Why questions, not keywords?
People talk to assistants in full, natural questions, so your targets should be questions too, captured in the words buyers really use. A keyword list tells you topics; a question list tells you the exact prompts an answer engine is matching against. Building from real questions is what keeps your pages aligned with how people actually search now.
The best way to find what AI engines answer about your topic is to ask them. Run 20–30 variations of target queries and note which pages get cited. That's your content gap.
Where are the richest sources?
The ones closest to real buyers. Sales and support conversations are gold — they're literally people asking your category's questions in their own words. Mine call notes, chat logs, and ticket subjects for recurring phrasing, and you'll have a target list grounded in reality rather than imagination.
What public signals help?
Search autocomplete and "people also ask" boxes reveal how a question gets completed; community threads on forums and social show the messy, real phrasings and the follow-up questions; and competitor FAQs hint at what their buyers ask. None of these is your answer key, but together they map the question space around your topic.
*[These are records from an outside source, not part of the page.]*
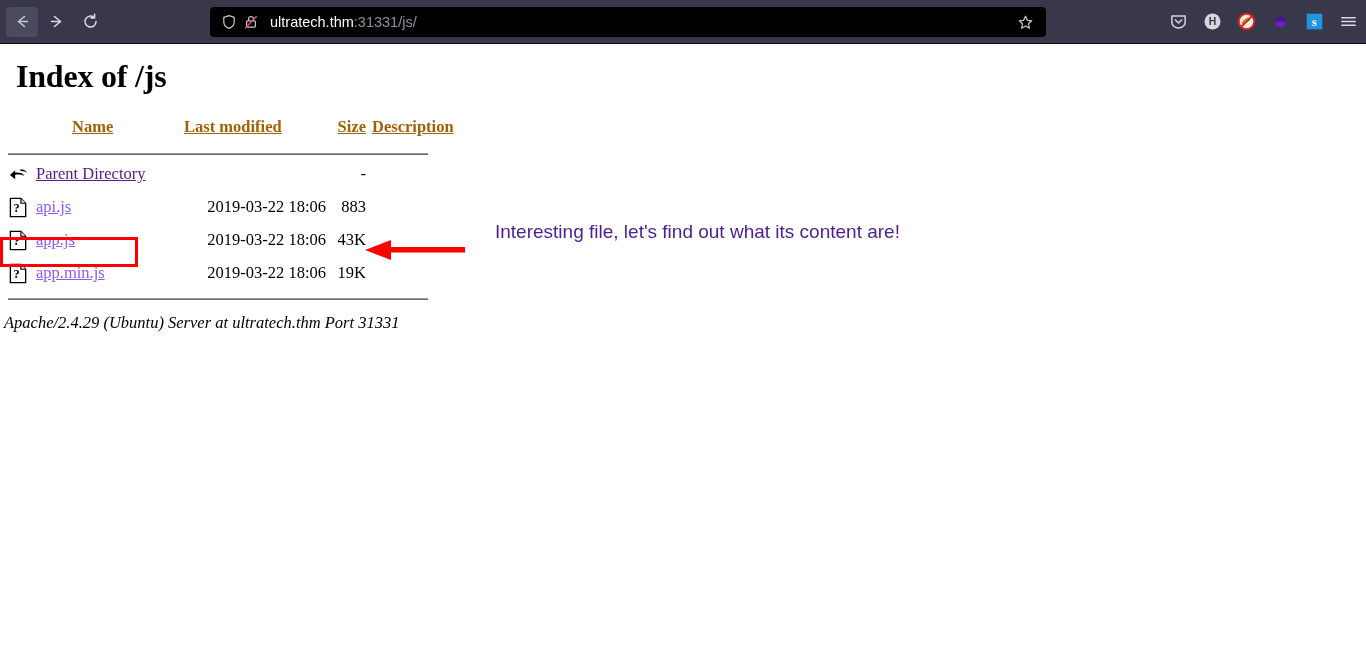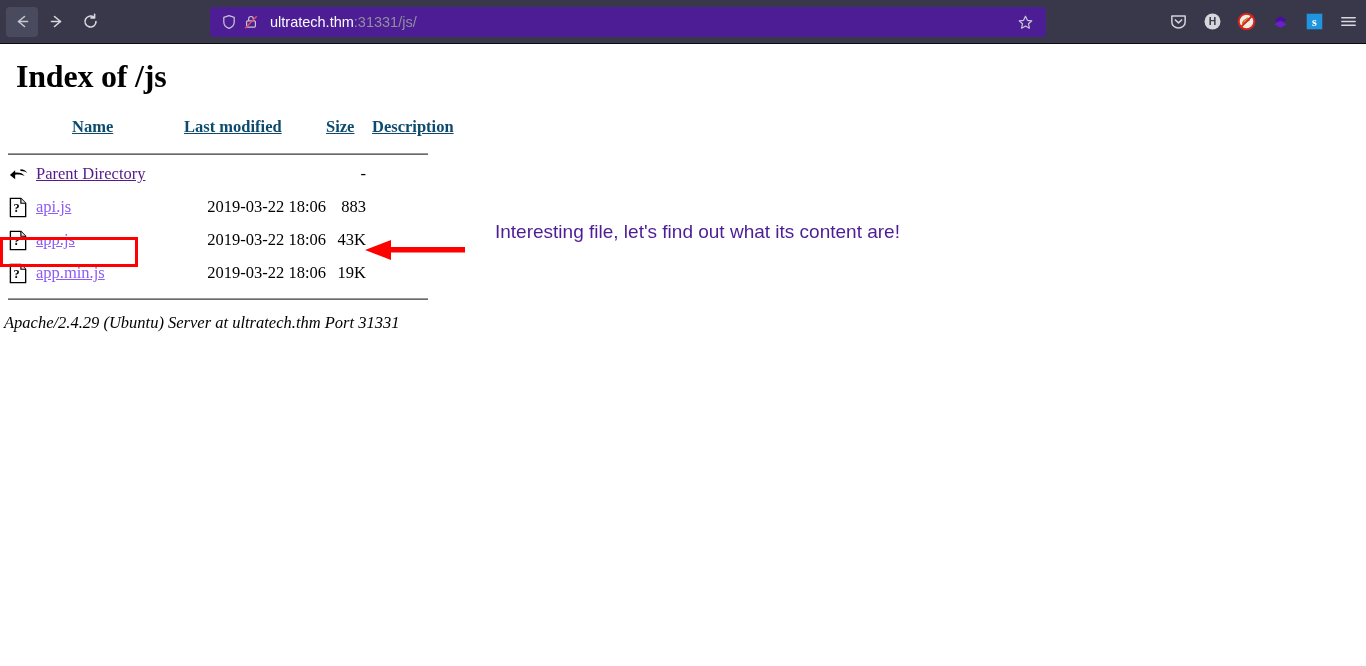--- a/index.html
+++ b/index.html
@@ -41,7 +41,7 @@
   }
   #urlbar {
     width: 100%; height: 100%;
-    background: #4c1d95;
+    background: #000000;
     border-radius: 4px;
     display: flex;
     align-items: center;

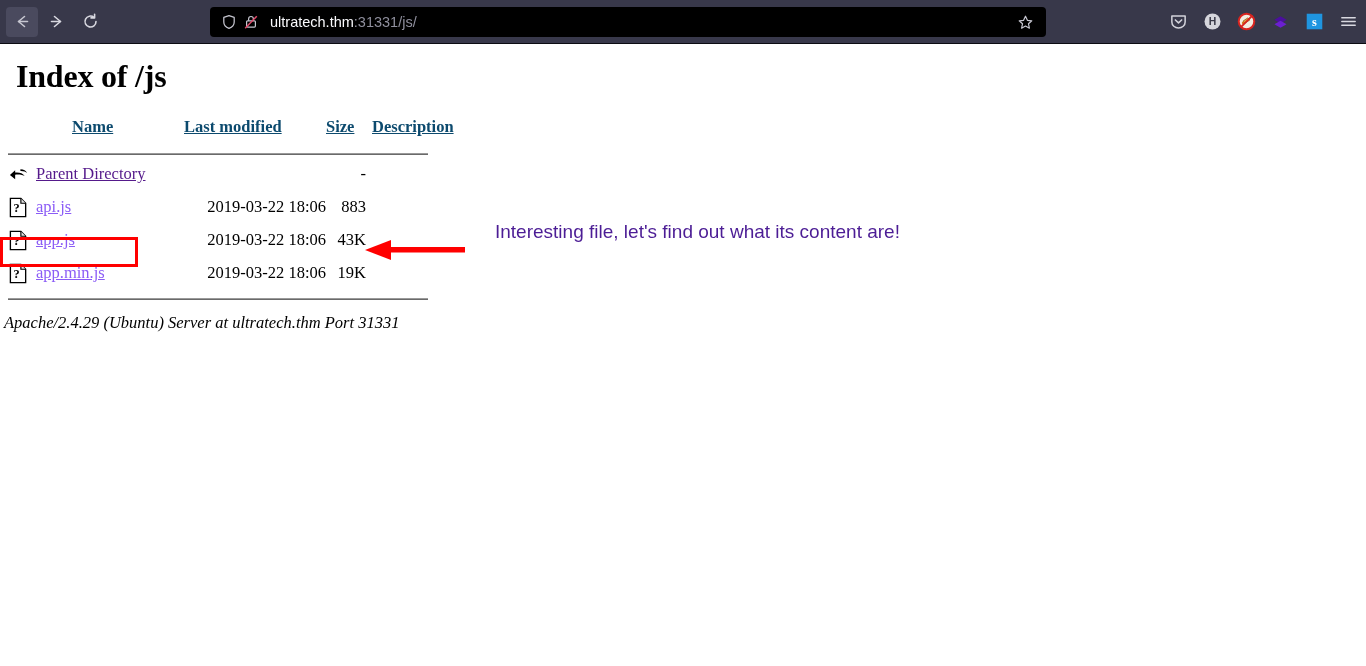--- a/index.html
+++ b/index.html
@@ -103,7 +103,7 @@
   .col-desc  { width: 96px;  padding-left: 6px !important; }
 
   th a {
-    color: #0c4a6e;
+    color: #a16207;
     text-decoration: underline;
     font-weight: bold;
   }

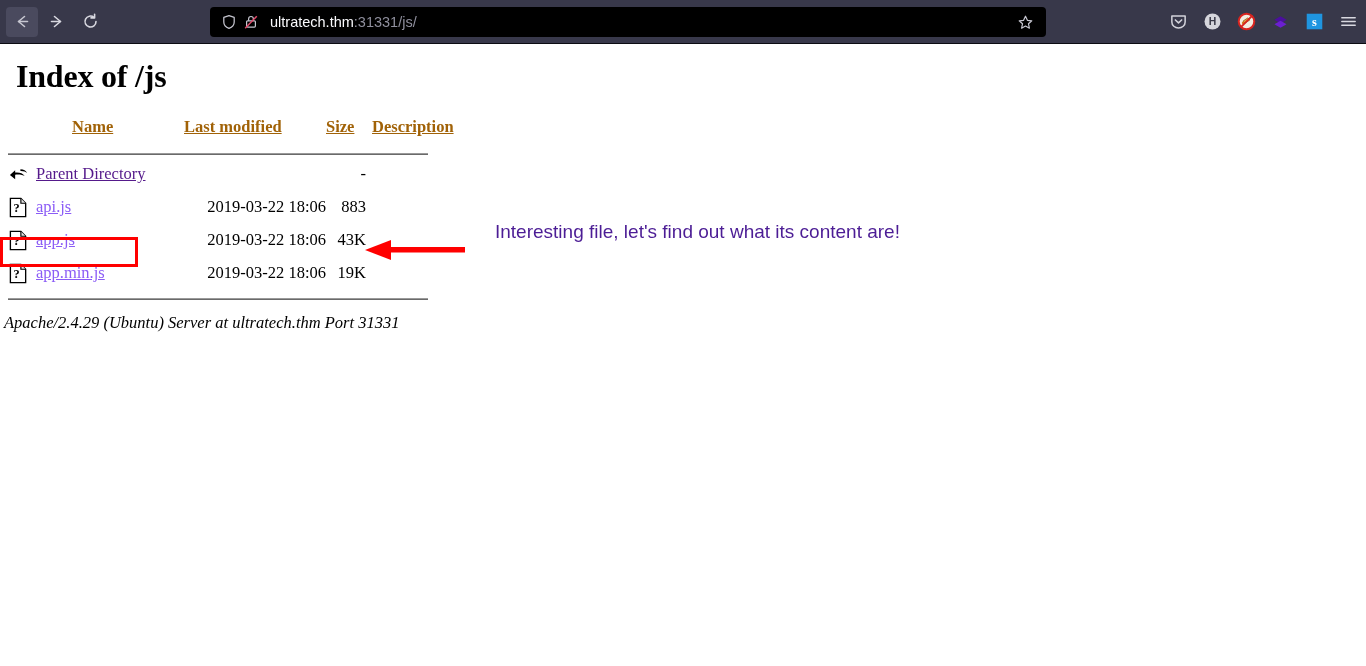--- a/index.html
+++ b/index.html
@@ -110,7 +110,7 @@
   th { font-weight: bold; height: 30px; }
   th.col-name, th.col-mod, th.col-desc { text-align: left; }
   th.col-name { padding-left: 36px !important; }
-  th.col-size { text-align: left; }
+  th.col-size { text-align: right; }
 
   .hr-row td { padding: 0 !important; }
   .hrline {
Can I just ask the assistants?
Yes, and you should. Ask an assistant what people commonly want to know about your category, then ask the follow-ups it suggests — you'll surface adjacent questions you hadn't considered. Treat its output as leads to validate against your real-buyer sources, not as a finished list, since the goal is the questions your buyers ask, not generic ones.
How do I turn this into a target list?
Cluster the raw questions, dedupe near-identical phrasings, and prioritize by how close each is to a buying decision and how often it comes up. That ranked list becomes your content backlog — one focused page per question — and the fixed set you later measure share-of-answer against.
The short version
Listen to real buyers first — sales, support, communities, autocomplete — then have the assistants widen the set, and rank the result into a backlog. Own the questions people actually ask, not the ones you wish they did.